Le chef monta sur la plate-forme de sa tour, plongea ses regards d’aigle dans la vallée, mais la brume l’enveloppait comme un manteau dans ses plis obscurs.

Il appela de sa voix puissante :

– Brunhilde !

Les corbeaux seuls répondirent, en s’envolant, effrayés, du faîte des sapins.

Le vieux guerrier fit entendre un gémissement sourd, et ses cheveux gris se hérissèrent sur son front, comme si Loke, le dieu du mal, l’eût pressé de sa main brûlante.

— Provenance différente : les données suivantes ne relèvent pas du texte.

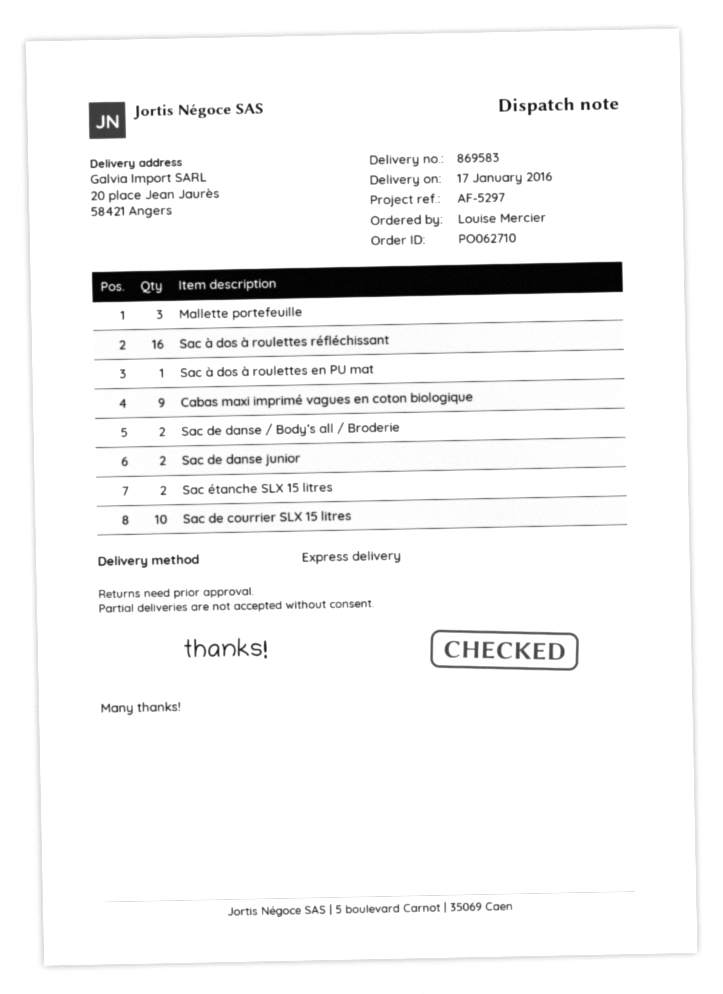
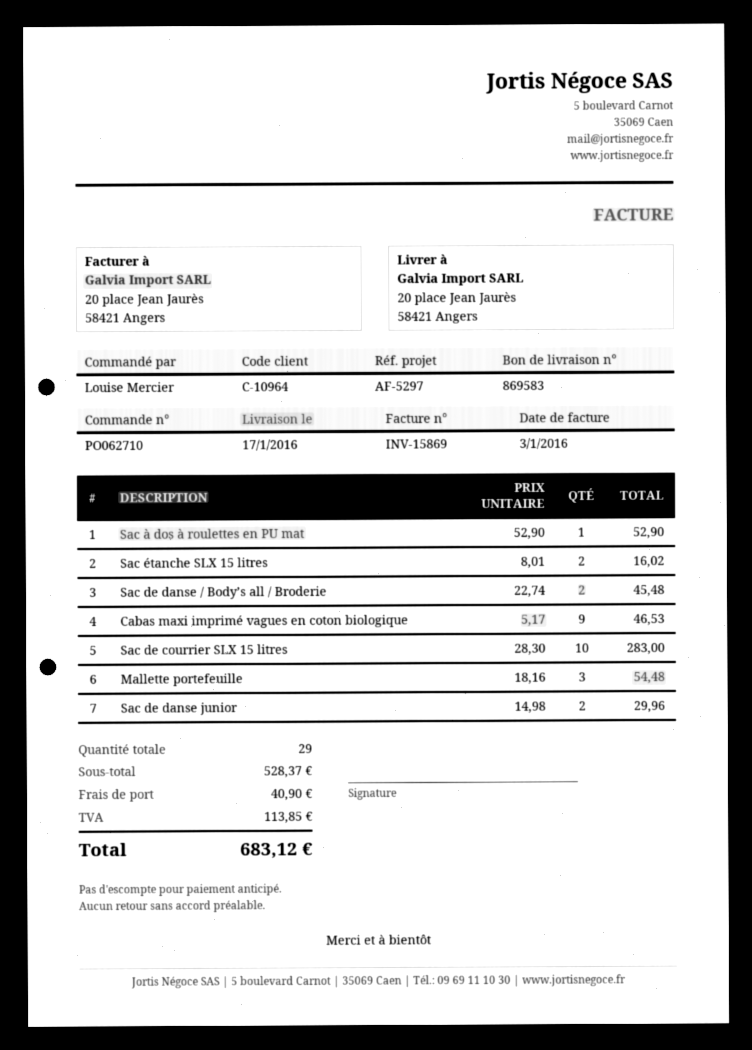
Sac à dos à roulettes réfléchissant: 16 -> none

Quand il fut descendu de la tour, ses fidèles l’entourèrent, l’œil inquiet et l’oreille attentive.

– À cheval ! cria-t-il.

Ce fut là toute l’allocution du père de Brunhilde.

Et ils partirent.

Ils passèrent comme un ouragan sur les landes et les bruyères, volant toujours droit devant eux comme le garrot d’une arbalète ; gravissant au galop les pentes abruptes, franchissant d’un élan les profondes crevasses des roches granitiques.

Ils arrêtèrent enfin au pied d’une montagne à pic leurs coursiers couverts d’une écume sanglante, et gravirent rapidement jusqu’au sommet.

De là, leurs regards parcoururent au loin les flots du petit Belt et ses îles dentelées, les côtes sauvages du Jutland, aux baies et aux anses profondes.

Une exclamation étouffée mourut dans la gorge de Snorro ; son bras étendu comme pour maudire, leur montrait, presque au-dessous d’eux, une barque amarrée dans une petite crique du rivage.

Deux figures, dont l’une se reconnaissait pour une femme à ses vêtements flottants, étaient pour lors à vingt pas de l’esquif.

Snorro poussa un cri si terrible que les deux amants l’entendirent et levèrent la tête vers la cime de la montagne.

La fugitive chancela, tomba sur ses deux genoux, et tendit au chef des mains suppliantes.

Son compagnon l’enleva dans ses bras, la porta au fond de la barque, et rompit les amarres d’un coup de hache.

La frêle nef bondit sur les vagues noires et houleuses.

Snorro jeta autour de lui un coup d’œil de désespoir ; puis son œil brilla comme une lueur d’orage à travers des nuées sombres.

Il avait reconnu son Almadie à l’ancre dans une anse voisine.

– En mer ! s’écria-t-il.

Le vieux pirate Haldan, son compagnon durant trente années de guerre, secoua la tête en regardant le grain qui se levait avec le vent d’est des côtes de Séeland.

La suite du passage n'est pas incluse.